SOURCE DATA:
== Segment start ==
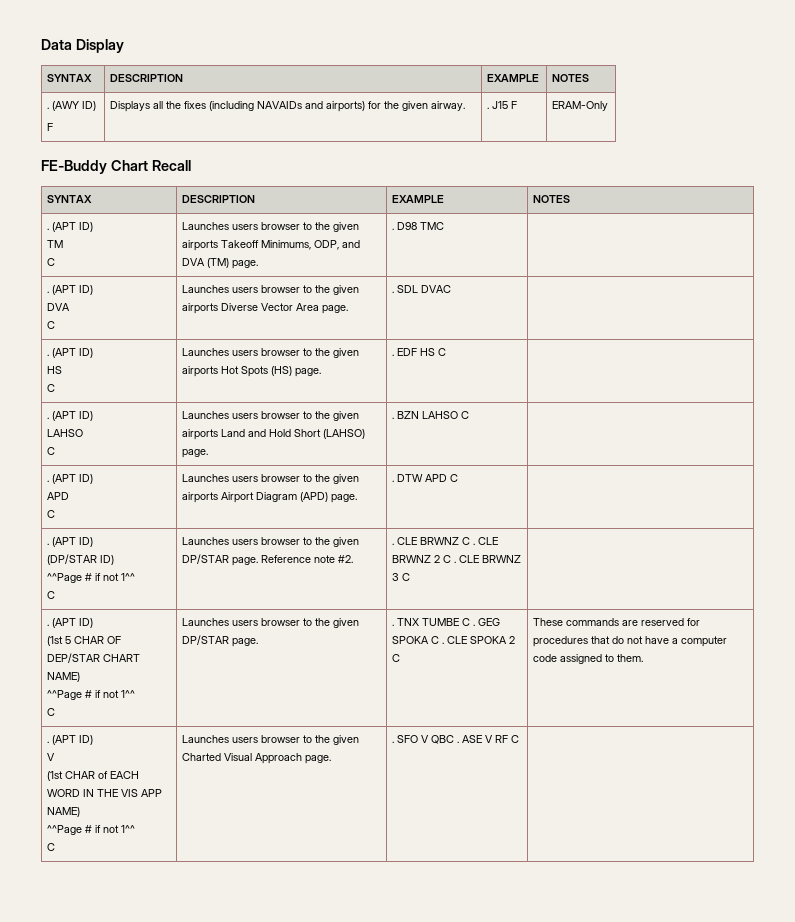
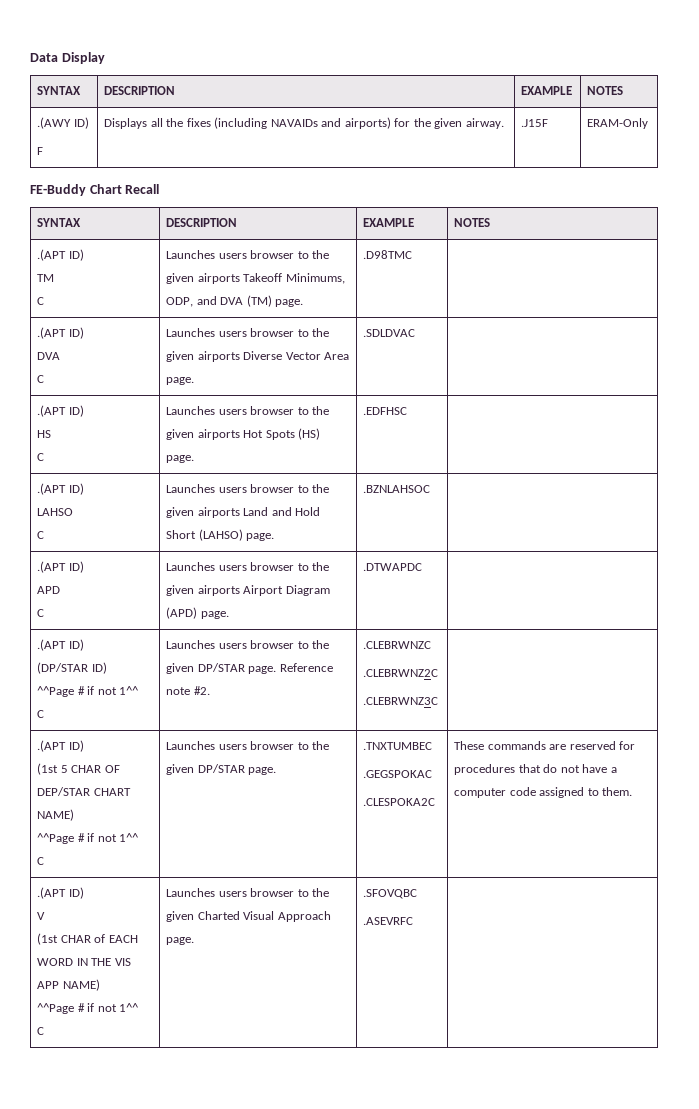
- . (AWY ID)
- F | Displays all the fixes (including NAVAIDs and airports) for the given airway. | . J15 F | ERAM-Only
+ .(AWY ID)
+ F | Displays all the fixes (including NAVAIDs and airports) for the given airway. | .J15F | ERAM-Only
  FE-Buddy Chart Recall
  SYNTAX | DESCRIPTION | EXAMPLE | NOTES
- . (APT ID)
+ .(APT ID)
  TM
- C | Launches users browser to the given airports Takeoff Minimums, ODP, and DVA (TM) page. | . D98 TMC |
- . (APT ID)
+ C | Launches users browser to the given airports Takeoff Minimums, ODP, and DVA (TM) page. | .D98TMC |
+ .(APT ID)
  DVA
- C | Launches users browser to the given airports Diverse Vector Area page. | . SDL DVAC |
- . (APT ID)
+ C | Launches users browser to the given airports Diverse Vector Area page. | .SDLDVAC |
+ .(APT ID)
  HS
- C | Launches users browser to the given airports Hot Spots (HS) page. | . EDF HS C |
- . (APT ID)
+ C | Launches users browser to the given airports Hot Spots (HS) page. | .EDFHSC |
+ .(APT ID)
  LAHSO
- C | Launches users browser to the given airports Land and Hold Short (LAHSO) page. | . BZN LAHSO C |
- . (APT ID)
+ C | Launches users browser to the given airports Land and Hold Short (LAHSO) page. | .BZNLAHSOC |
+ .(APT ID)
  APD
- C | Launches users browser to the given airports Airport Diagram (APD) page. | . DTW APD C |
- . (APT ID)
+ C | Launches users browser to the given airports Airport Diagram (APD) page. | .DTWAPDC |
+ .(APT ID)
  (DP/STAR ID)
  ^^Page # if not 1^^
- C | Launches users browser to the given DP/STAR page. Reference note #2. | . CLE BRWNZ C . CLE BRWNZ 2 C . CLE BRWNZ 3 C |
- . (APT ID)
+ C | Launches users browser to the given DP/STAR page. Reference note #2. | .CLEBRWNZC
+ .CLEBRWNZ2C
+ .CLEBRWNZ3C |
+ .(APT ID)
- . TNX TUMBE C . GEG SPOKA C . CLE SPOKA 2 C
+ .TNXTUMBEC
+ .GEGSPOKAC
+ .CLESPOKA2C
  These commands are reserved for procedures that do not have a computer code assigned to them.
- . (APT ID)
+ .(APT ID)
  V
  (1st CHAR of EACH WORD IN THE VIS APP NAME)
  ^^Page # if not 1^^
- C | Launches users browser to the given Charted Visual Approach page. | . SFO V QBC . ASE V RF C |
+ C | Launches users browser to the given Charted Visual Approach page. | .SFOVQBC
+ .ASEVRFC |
== Segment end ==
TASK PROMPT: What the task needs is the material above repeated exactly, pictures excepted.

EXERCISE RESULT:
- . (AWY ID)
- F | Displays all the fixes (including NAVAIDs and airports) for the given airway. | . J15 F | ERAM-Only
+ .(AWY ID)
+ F | Displays all the fixes (including NAVAIDs and airports) for the given airway. | .J15F | ERAM-Only
  FE-Buddy Chart Recall
  SYNTAX | DESCRIPTION | EXAMPLE | NOTES
- . (APT ID)
+ .(APT ID)
  TM
- C | Launches users browser to the given airports Takeoff Minimums, ODP, and DVA (TM) page. | . D98 TMC |
- . (APT ID)
+ C | Launches users browser to the given airports Takeoff Minimums, ODP, and DVA (TM) page. | .D98TMC |
+ .(APT ID)
  DVA
- C | Launches users browser to the given airports Diverse Vector Area page. | . SDL DVAC |
- . (APT ID)
+ C | Launches users browser to the given airports Diverse Vector Area page. | .SDLDVAC |
+ .(APT ID)
  HS
- C | Launches users browser to the given airports Hot Spots (HS) page. | . EDF HS C |
- . (APT ID)
+ C | Launches users browser to the given airports Hot Spots (HS) page. | .EDFHSC |
+ .(APT ID)
  LAHSO
- C | Launches users browser to the given airports Land and Hold Short (LAHSO) page. | . BZN LAHSO C |
- . (APT ID)
+ C | Launches users browser to the given airports Land and Hold Short (LAHSO) page. | .BZNLAHSOC |
+ .(APT ID)
  APD
- C | Launches users browser to the given airports Airport Diagram (APD) page. | . DTW APD C |
- . (APT ID)
+ C | Launches users browser to the given airports Airport Diagram (APD) page. | .DTWAPDC |
+ .(APT ID)
  (DP/STAR ID)
  ^^Page # if not 1^^
- C | Launches users browser to the given DP/STAR page. Reference note #2. | . CLE BRWNZ C . CLE BRWNZ 2 C . CLE BRWNZ 3 C |
- . (APT ID)
+ C | Launches users browser to the given DP/STAR page. Reference note #2. | .CLEBRWNZC
+ .CLEBRWNZ2C
+ .CLEBRWNZ3C |
+ .(APT ID)
- . TNX TUMBE C . GEG SPOKA C . CLE SPOKA 2 C
+ .TNXTUMBEC
+ .GEGSPOKAC
+ .CLESPOKA2C
  These commands are reserved for procedures that do not have a computer code assigned to them.
- . (APT ID)
+ .(APT ID)
  V
  (1st CHAR of EACH WORD IN THE VIS APP NAME)
  ^^Page # if not 1^^
- C | Launches users browser to the given Charted Visual Approach page. | . SFO V QBC . ASE V RF C |
+ C | Launches users browser to the given Charted Visual Approach page. | .SFOVQBC
+ .ASEVRFC |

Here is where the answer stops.